Picture an aircraft streaking across the sky at hundreds of miles per hour, unleashing millions of laser pulses into a dense tropical forest. The objective: map thousands of square miles, including the ground beneath the canopy, in fine detail within a matter of days.
Once the stuff of science fiction, aerial lidar – light detection and ranging – is transforming how archaeologists map sites. Some have hailed this mapping technique as a revolutionary survey method.
Yet when used to scan Indigenous lands and ancestral remains, this powerful technology often advances a more troubling, extractive agenda. As an archaeologist who has worked with lidar and collaborated with people who live in areas that have been surveyed from the sky, I’m concerned that this technology can disempower and objectify people, raising an ethical dilemma for the field of archaeology.
The darker side of lidar
Lidar is a remote sensing technology that uses light to measure distance. Aerial systems work by firing millions of laser pulses per second from an aircraft in motion. For archaeologists, the goal is for enough of those pulses to slip through gaps in the forest canopy, bounce off the ground and return to the laser source with enough energy to measure how far they traveled.

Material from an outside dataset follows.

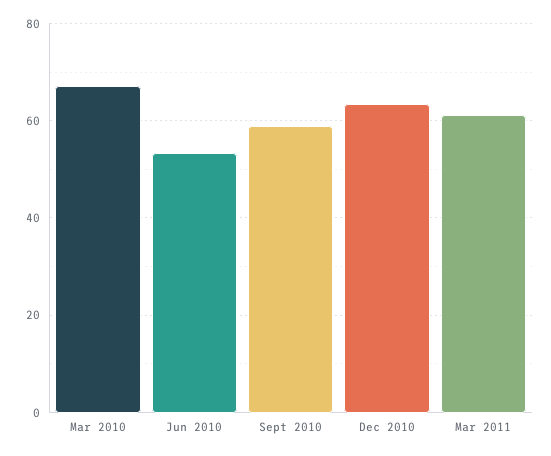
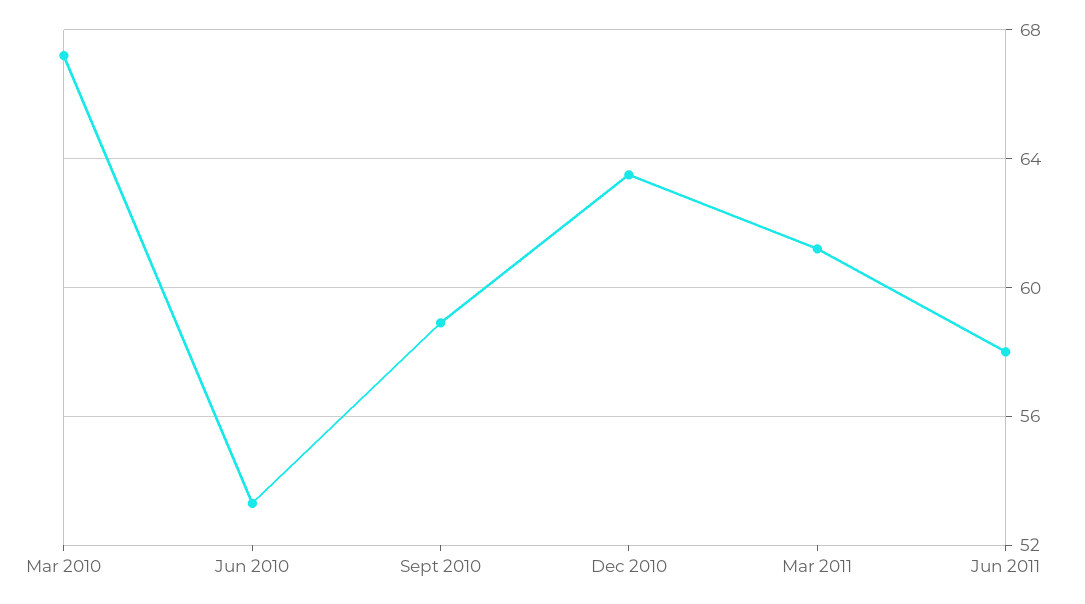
Jun 2011: none -> 58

Researchers can then use computer programs to analyze the data and create images of the Earth’s surface.
Visualization of surface topography, left, rendered from the aerial lidar scan of Puerto Bello Metzabok in Mexico. The cross-section image, right, is composed of the individual points collected during the aerial scan, which reveal the forest canopy, ground surface and potential archaeological remains.
Christopher Hernandez
The power of this mapping technology has led to a global flurry of research, with some people even calling for the laser mapping of the entire landmass of Earth. Yet, in all the excitement and media buzz, there are important ethical issues that have gone largely unaddressed.
To rapidly map regions in fine detail, researchers need national but not necessarily local permission to carry out an aerial scan. It’s similar to how Google can map your home without your consent.

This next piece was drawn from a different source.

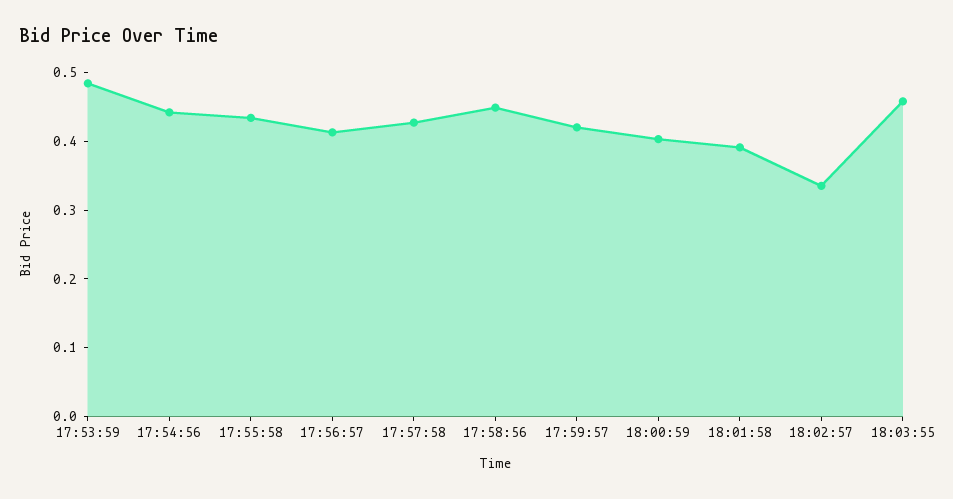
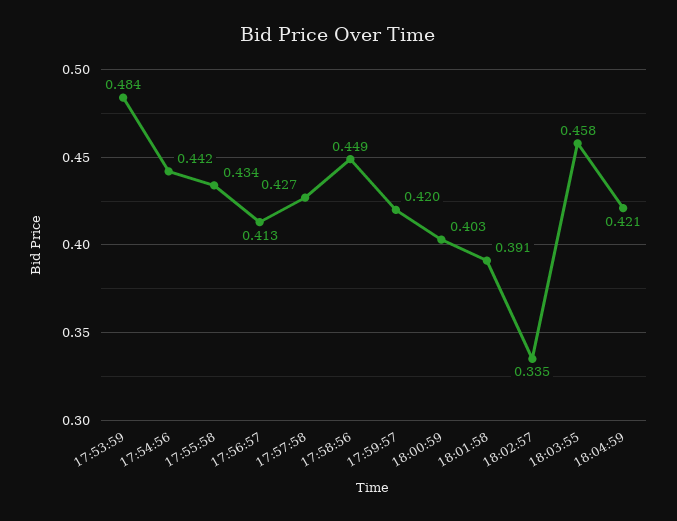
18:04:59: none -> 0.421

In archaeology, a point of debate is whether it is acceptable to collect data remotely when researchers are denied access on the ground. War zones are extreme cases, but there are many other reasons researchers might be restricted from setting foot in a particular location.

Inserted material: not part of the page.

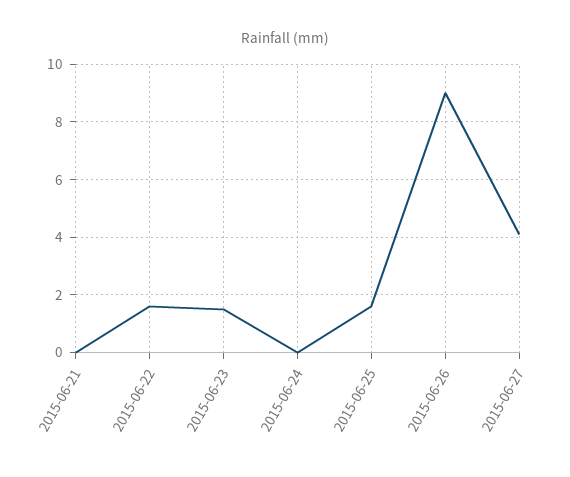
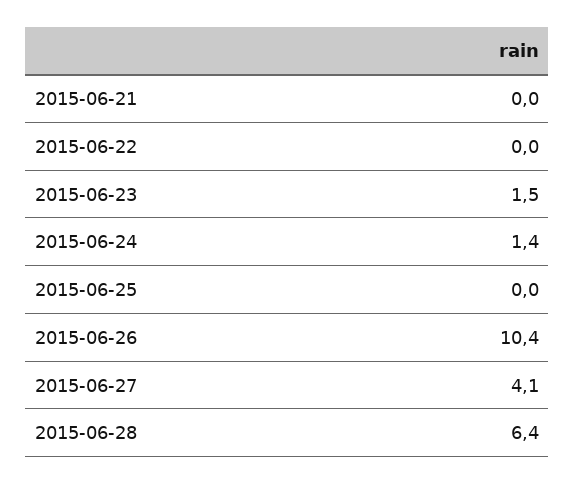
2015-06-22: 1.5 -> 0
2015-06-24: 0 -> 1.4
2015-06-25: 1.5 -> 0
2015-06-26: 9 -> 10.4
2015-06-28: none -> 6.4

For example, many Native North Americans do not trust or want archaeologists to study their ancestral remains. The same is true for many Indigenous groups across the globe. In these cases, an aerial laser scan without local or descendant consent becomes a form of surveillance, enabling outsiders to extract artifacts and appropriate other resources, including knowledge about ancestral remains. These harms are not new; Indigenous peoples have long lived with their consequences.